But what I want is for zipFuncs(f2, f3) to not compile at all. Since String is not a subtype of Option[Int], and Option[Int] is not a subtype of String, there's no way to construct an input value for res3.

I did create a typeclass:

// this says type `T` is the most specific type between `T1` and `T2`
sealed trait MostSpecificType[T, T1, T2] extends (T => (T1, T2))
// implementation of `object MostSpecificType` omitted

def zipFuncs[A, A1, A2, B1, B2](f1: A1 => B1, f2: A2 => B2)(
  implicit mst: MostSpecificType[A, A1, A2]
): A => (B1, B2) = { a: A =>
  val (a1, a2) = mst(a)
  f1(a1) -> f2(a2)
}

This accomplishes the goal described above, but with a really annoying problem. IntelliJ will highlight valid combinations as errors, inferring that the "most specific type (A)" is actually Nothing when it is in fact a real value. Here's the actual issue in practice.

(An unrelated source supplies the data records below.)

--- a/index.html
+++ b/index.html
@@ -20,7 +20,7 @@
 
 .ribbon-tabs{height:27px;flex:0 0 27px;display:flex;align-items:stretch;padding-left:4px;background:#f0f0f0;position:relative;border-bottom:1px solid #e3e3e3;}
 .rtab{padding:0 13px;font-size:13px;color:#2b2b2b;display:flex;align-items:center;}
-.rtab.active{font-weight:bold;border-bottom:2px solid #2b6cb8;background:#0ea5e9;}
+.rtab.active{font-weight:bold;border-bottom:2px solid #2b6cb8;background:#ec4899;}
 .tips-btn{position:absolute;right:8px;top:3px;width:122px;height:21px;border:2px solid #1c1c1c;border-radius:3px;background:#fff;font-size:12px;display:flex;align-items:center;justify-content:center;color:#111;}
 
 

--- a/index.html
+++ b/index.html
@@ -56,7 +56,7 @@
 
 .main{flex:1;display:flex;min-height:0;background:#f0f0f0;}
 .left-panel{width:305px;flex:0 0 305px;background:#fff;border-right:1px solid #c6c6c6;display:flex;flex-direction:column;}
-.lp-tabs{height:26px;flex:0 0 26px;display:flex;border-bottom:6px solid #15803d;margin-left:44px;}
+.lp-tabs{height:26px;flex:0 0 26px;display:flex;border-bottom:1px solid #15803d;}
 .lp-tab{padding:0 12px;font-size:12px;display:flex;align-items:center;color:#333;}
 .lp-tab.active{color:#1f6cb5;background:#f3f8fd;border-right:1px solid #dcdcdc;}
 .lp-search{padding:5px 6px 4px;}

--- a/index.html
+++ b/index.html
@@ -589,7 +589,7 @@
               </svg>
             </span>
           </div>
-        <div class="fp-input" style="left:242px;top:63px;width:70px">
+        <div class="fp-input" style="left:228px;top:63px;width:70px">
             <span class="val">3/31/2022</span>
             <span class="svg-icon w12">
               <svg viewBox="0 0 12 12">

The highlighting issue is surely a bug in IntelliJ, and google searching seems to imply that various resets/cache wipes/etc should fix it (it didn't). Regardless of the blame, I'm hoping to find an alternate approach that both satisfies my original requirement, and doesn't confuse IntelliJ.

Answer 1

You can achieve that using generalized type constraints:

def zipFuncs[A1, A2, B1, B2](f1: A1 => B1, f2: A2 => B2)
                            (implicit ev: A2 <:< A1): A2 => (B1, B2) = {
  a => (f1(a), f2(a))
}

val f1 = { a: Any => 123 }
val f2 = { a: String => 123 }
val f3 = { a: Option[Int] => 123 }

zipFuncs(f1, f2) // works
zipFuncs(f1, f3) // works
zipFuncs(f2, f3) // cannot prove that Option[Int] <:< String

However, this requires the second function to use a more specific type in the input parameter than the first one. This is OK unless you also want zipFuncs(f2, f1) to work too. If you do have that requirement, I don't see any other way than doing some implicit type gymnastics similar to the ones you already do.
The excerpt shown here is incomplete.